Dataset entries
------------------------
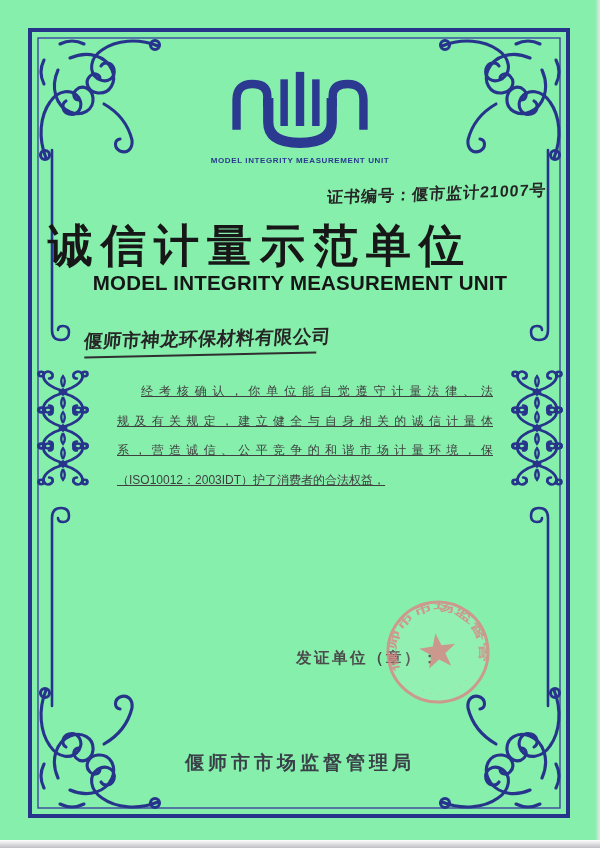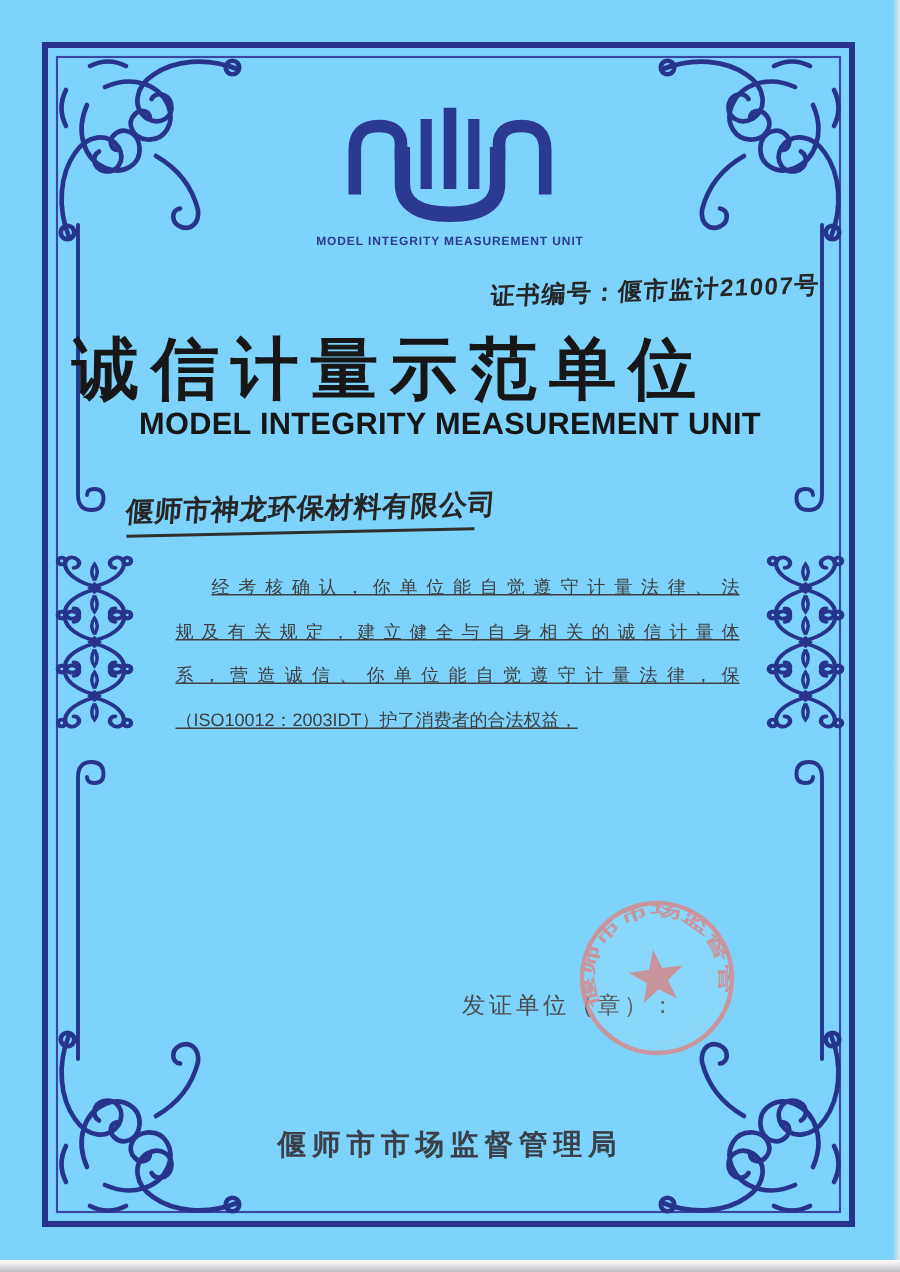--- a/index.html
+++ b/index.html
@@ -1,17 +1,17 @@
 <!DOCTYPE html>
 <html><head>
 <meta charset="utf-8">
 <style>
   html,body { margin:0; padding:0; background:#ffffff; }
   .page {
-    position:relative; width:600px; height:848px; background:#7dd3fc;
+    position:relative; width:600px; height:848px; background:#86efac;
     overflow:hidden; font-family:"Liberation Sans","DejaVu Sans",sans-serif;
   }
   
   .edge-bottom { position:absolute; left:0; right:0; bottom:0; height:8px;
     background:linear-gradient(#ffffff, #bfbfc4); }
   .edge-right { position:absolute; right:0; top:0; bottom:0; width:5px;
     background:linear-gradient(to right, rgba(255,255,255,0), #e6e6ea); }
 
   .border-svg { position:absolute; left:0; top:0; width:600px; height:848px; }
 
@@ -55,22 +55,22 @@
     font-size:12px; color:#3f3f3f; font-weight:500;text-decoration:underline;
   }
   .body-lines div {
     height:29.6px; line-height:29.6px; white-space:nowrap;
     text-align:justify; text-align-last:justify;
   }
   .body-lines div:first-child { text-indent:2em; }
   .body-lines div:last-child { text-align-last:left; }
 
   .issuer-label {
-    position:absolute; left:308px; top:648px; font-size:15.5px; font-weight:400;
-    color:#4b4b4b; letter-spacing:2.5px; white-space:nowrap;margin-top:12px;
+    position:absolute; left:296px; top:648px; font-size:15.5px; font-weight:700;
+    color:#4b4b4b; letter-spacing:2.5px; white-space:nowrap;
   }
   .seal { position:absolute; left:373px; top:587px; opacity:0.82;
     transform:rotate(-8deg); }
 
   .footer-org {
     position:absolute; left:0; top:750px; width:600px; text-align:center;
     font-size:19px; font-weight:600; color:#3a4048; letter-spacing:4px;
     white-space:nowrap;
   }
 </style>
@@ -152,21 +152,21 @@
   <div class="title-zh">诚信计量示范单位</div>
   <div class="title-en">MODEL INTEGRITY MEASUREMENT UNIT</div>
 
   <div class="company-block">
     <span class="company-text">偃师市神龙环保材料有限公司</span>
   </div>
 
   <div class="body-lines">
     <div>经考核确认，你单位能自觉遵守计量法律、法</div>
     <div>规及有关规定，建立健全与自身相关的诚信计量体</div>
-    <div>系，营造诚信、你单位能自觉遵守计量法律，保</div>
+    <div>系，营造诚信、公平竞争的和谐市场计量环境，保</div>
     <div>（ISO10012：2003IDT）护了消费者的合法权益，</div>
   </div>
 
   <div class="issuer-label">发证单位（章）：</div>
 
   <svg class="seal" width="130" height="130" viewBox="0 0 130 130" xmlns="http://www.w3.org/2000/svg">
     <defs>
       <path id="sealArc" d="M 25.5,79.4 A 42,42 0 1 1 104.5,79.4" fill="none"></path>
       <path id="sealArcBottom" d="M 38,96 A 34,34 0 0 0 92,96" fill="none"></path>
     </defs>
------------------------
» EXERCISE INSTRUCTIONS
Your answer must be the lines above from the one containing "right:0; bottom:0; height:8px;" to the one containing "right, rgba(255,255,255,0), #e6e6ea);", both included, restated word for word.

» WRITTEN ANSWER
   .edge-bottom { position:absolute; left:0; right:0; bottom:0; height:8px;
     background:linear-gradient(#ffffff, #bfbfc4); }
   .edge-right { position:absolute; right:0; top:0; bottom:0; width:5px;
     background:linear-gradient(to right, rgba(255,255,255,0), #e6e6ea); }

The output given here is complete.